Six years into his presidency, Barack Obama’s foreign policy has gone by many names. He’s talked of hitting “singles and doubles,” an aide said he believed in “leading from behind,” and he’s been accused of boiling down his overarching goal to resisting that which smells bad, according to the Foreign Policy.
Obama’s critics see a president adrift, lacking firm convictions or a strategy for dealing with the world. In an interview published Monday with the news site Vox, Obama offered what is perhaps his most succinct articulation yet of his foreign policy.
“You take the victories where you can. You make things a little bit better rather than a little bit worse,” Obama told Vox executive editor Matt Yglesias. “And that’s in no way a concession to this idea that America is withdrawing or there’s not much we can do. It’s just a realistic assessment of how the world works.”
This perspective, of course, is what drives Obama’s foreign policy critics — on both the right and the left — batty. For the neoconservative right, this sentiment drives their argument that Obama has shown a lack of “leadership” on the international stage, even if that argument often fails to explain how Obama should have been leading. For human rights activists on the left, Obama’s willingness to secure victories wherever he may has led to what they see as premature concessions on human rights with governments such as those in Egypt and Myanmar.
As Obama appears to see it, this debate breaks down in large part over the extent of America’s actual ability to influence world events. (Therein lies the politically unpalatable part — acknowledging that American power has limits doesn’t make for great politics.) His critics see a world in flames, a president acting cautiously, and conclude that all impetus to action has been lost — and, perhaps, that some notion of American “greatness” has also fallen by the wayside. On the heels of a failed war in Iraq that was envisioned to remake the Middle East in America’s democratic image, Obama is preaching a philosophy of modest improvements, not revolution.

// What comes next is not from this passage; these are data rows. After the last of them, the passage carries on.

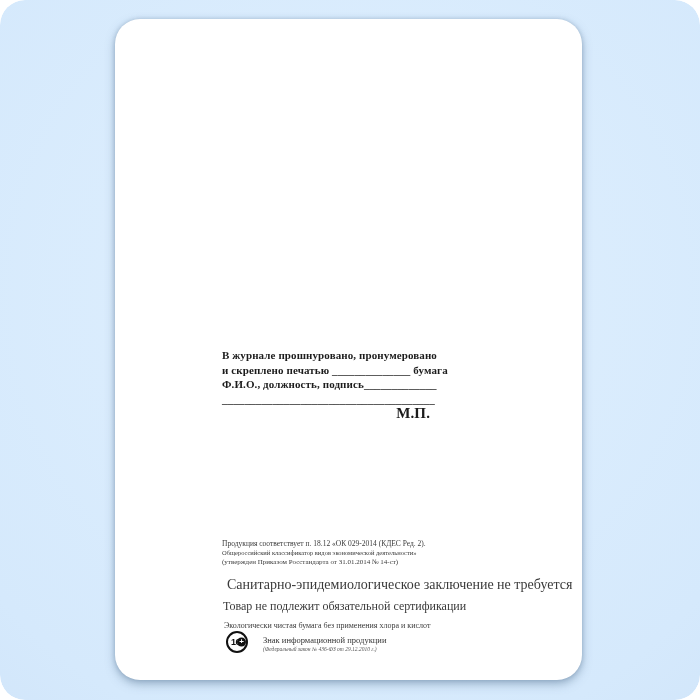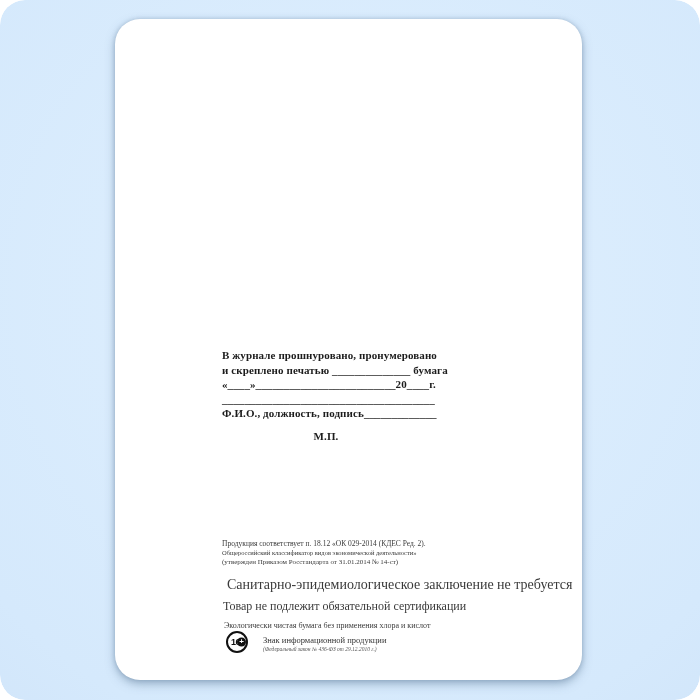"«____»_________________________20____г." div.bline { html: <div>«____»_________________________20____г.</div> -> none }
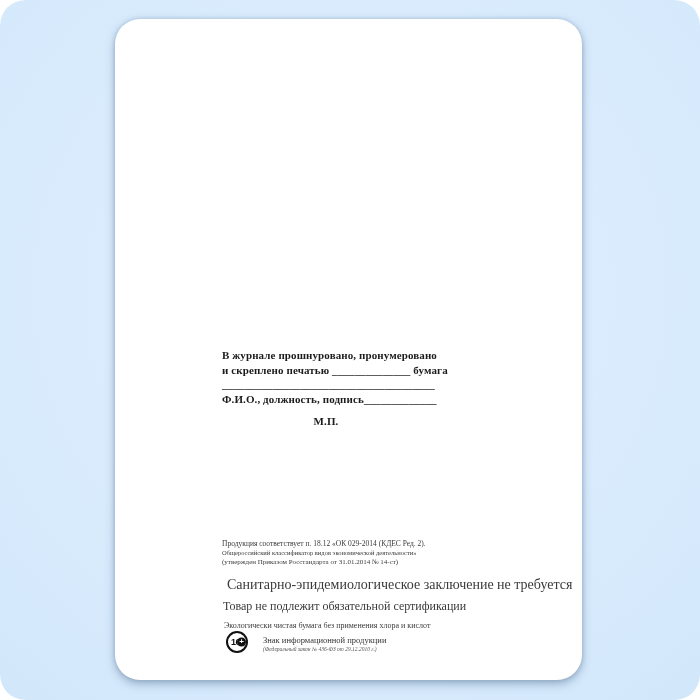"______________________________________" div.bline { order: before "Ф.И.О., должность, подпись_____________" -> after "Ф.И.О., должность, подпись_____________" }
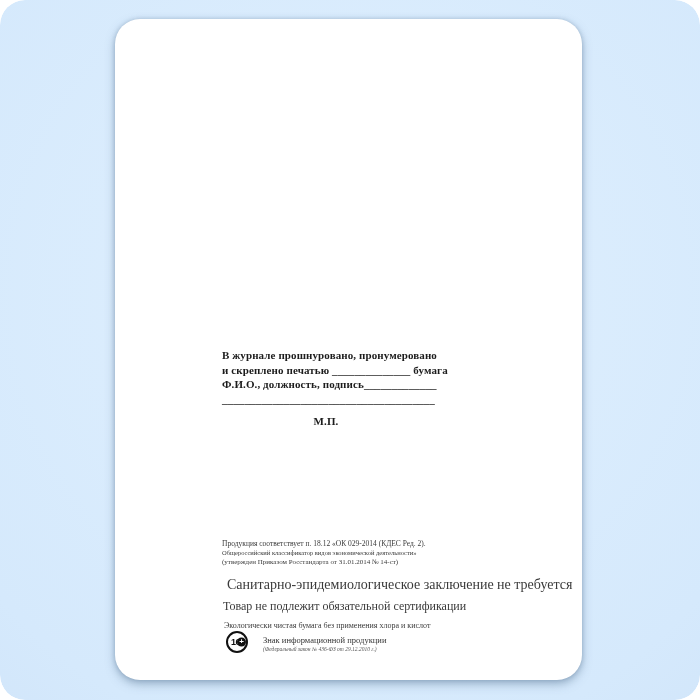"М.П." .stamp { font-size: 11px -> 15px; margin-top: 8px -> none; text-align: center -> right }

“I think, the goal of any good foreign policy is having a vision and aspirations and ideals, but also recognizing the world as it is, where it is, and figuring out how do you tack to the point where things are better than they were before,” Obama told Vox. “That doesn’t mean perfect. It just means it’s better.”
Still, with 200,000 dead in Syria’s civil war, eastern Ukraine engulfed in a Russian-backed insurgency, and the Islamic State governing large parts of Syria and Iraq, it can be hard to see what’s “better” about this world. (Obama did, however, correctly note that “the trajectory of this planet overall is one toward less violence, more tolerance, less strife, less poverty.”) On each of these crises, one can criticize Obama for how badly they have turned out, but that assumes that the United States had the ability to influence these crises for the better before they spiraled out of control.
And that’s an extremely difficult question to answer, one Obama claims he grapples with every day. “I get a thick book full of death, destruction, strife, and chaos,” he remarked to Yglesias. “That’s what I take with my morning tea.”